FIG. 2 is an enlarged, partial elevational view, partially in section, of the lower gearcase.

FIG. 3 is a view taken along line 3--3 in FIG. 2.

FIG. 4 is a view taken along line 4--4 in FIG. 3.

FIG. 5 is an enlarged sectional view of the stern drive unit.

FIG. 6 is a view taken along line 6--6 in FIG. 5.

FIG. 7 is an enlarged sectional view, partially broken away, of the stern drive unit.

FIG. 8 is an enlarged sectional view of the stern drive unit.

FIG. 9 is a view taken along line 9--9 in FIG. 8.

FIG. 10 is a view taken along line 10--10 in FIG. 8.

FIG. 11 is an enlarged, partial side elevational view of the stern drive unit in its trimmed-in condition and without hydraulic assemblies.

FIG. 12 is a view similar to FIG. 11 with the stern drive unit in its trimmed-out condition.

FIG. 13 is a front elevational view of the clutch assembly.

FIG. 14 is a rear elevational view of the clutch assembly.

FIG. 15 is an enlarged, partial side elevational view of the upper gearcase.

FIG. 16 is a view taken along line 16--16 of FIG. 15.

FIG. 17 is a view taken along line 17--17 in FIG. 15.

FIG. 18 is a view taken along line 18--18 in FIG. 15.

FIG. 19 is a side elevational view of the shift linkage before the pivot housing is connected to the gear housing.

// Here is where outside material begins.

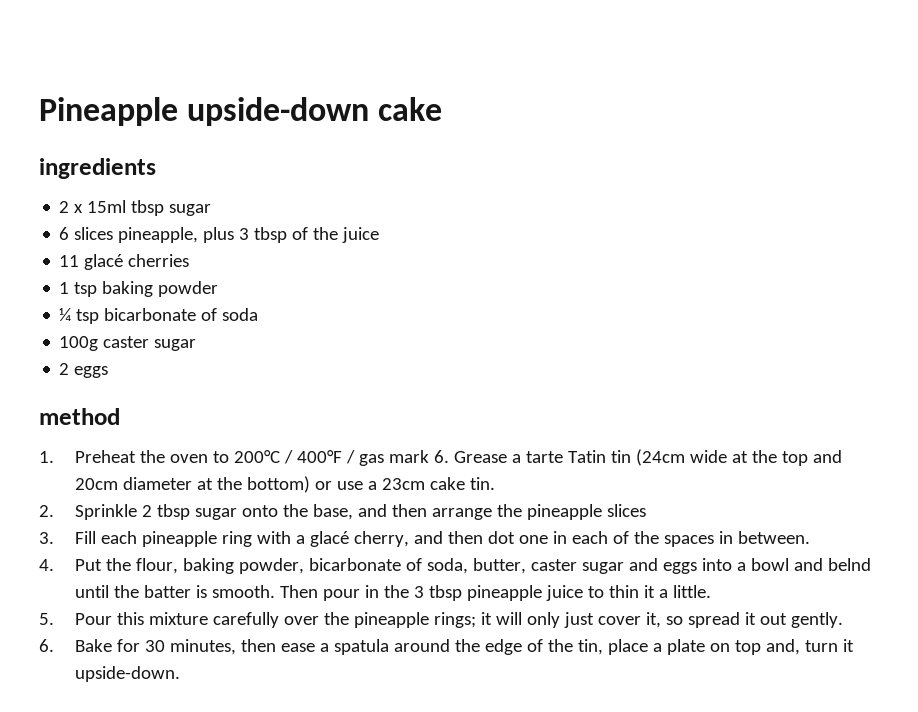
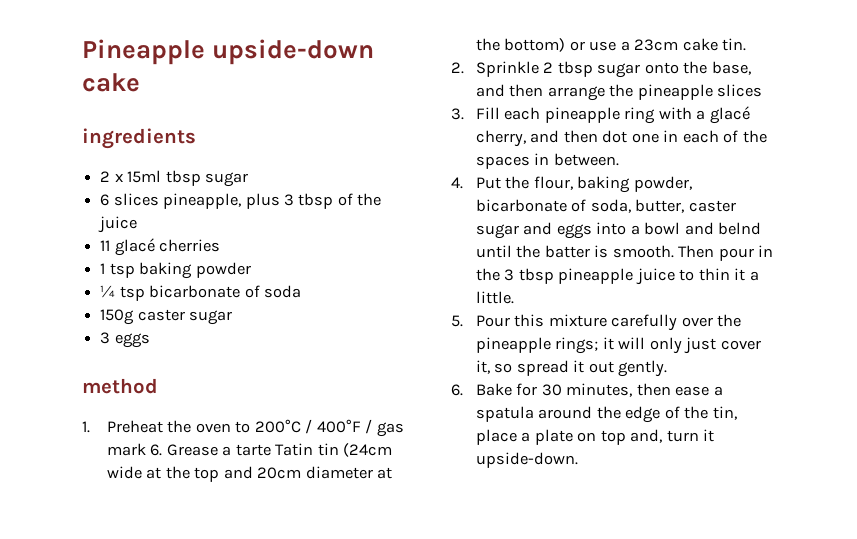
[59,336,99,351] 100g -> [100,309,135,325] 150g
[59,363,70,375] 2 -> [100,332,111,344] 3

FIG. 20 is a side elevational view of the shift linkage after the pivot housing is connected to the gear housing.

FIG. 21 is a view taken along line 21--21 in FIG. 20.

FIG. 22 is a view taken along line 22--22 in FIG. 1.

FIG. 23 is a view similar to FIG. 22 with the stern drive unit under forward thrust conditions.

FIG. 24 is a view taken along line 24--24 in FIG. 20.

FIG. 25 is a view taken along line 25--25 in FIG. 24.

FIG. 26 is an elevational view showing the side opposite the side shown in FIG. 1.

FIG. 27 is a view taken along line 27--27 in FIG. 26.

FIG. 28 is an elevational view of the inside of the side cover.

FIG. 29 is an elevational view of the

FIG. 30 is a view taken along line 30--30 in FIGS. 1 and 5.

FIG. 31 is a partial side elevational view of a first alternative embodiment of the invention.

FIG. 32 is a side elevational view of a second alternative embodiment of the invention.

FIG. 33 is a view taken along line 33--33 in FIG. 32.

FIG. 34 is a top plan view of the top and rear covers.

FIG. 35 is a view taken along line 35--35 in FIG. 20.

FIG. 36 is a view taken along line 36--36 in FIG. 34.

Before one embodiment of the invention is explained in detail, it is to be understood that the invention is not limited in its application to the details of construction and the arrangements of components set forth in the following description or illustrated in the drawings. The invention is capable of other embodiments and of being practiced or carried out in various ways. Also, it is to be understood that the phraseology and terminology used herein is for the purpose of description and should not be regarded as limiting.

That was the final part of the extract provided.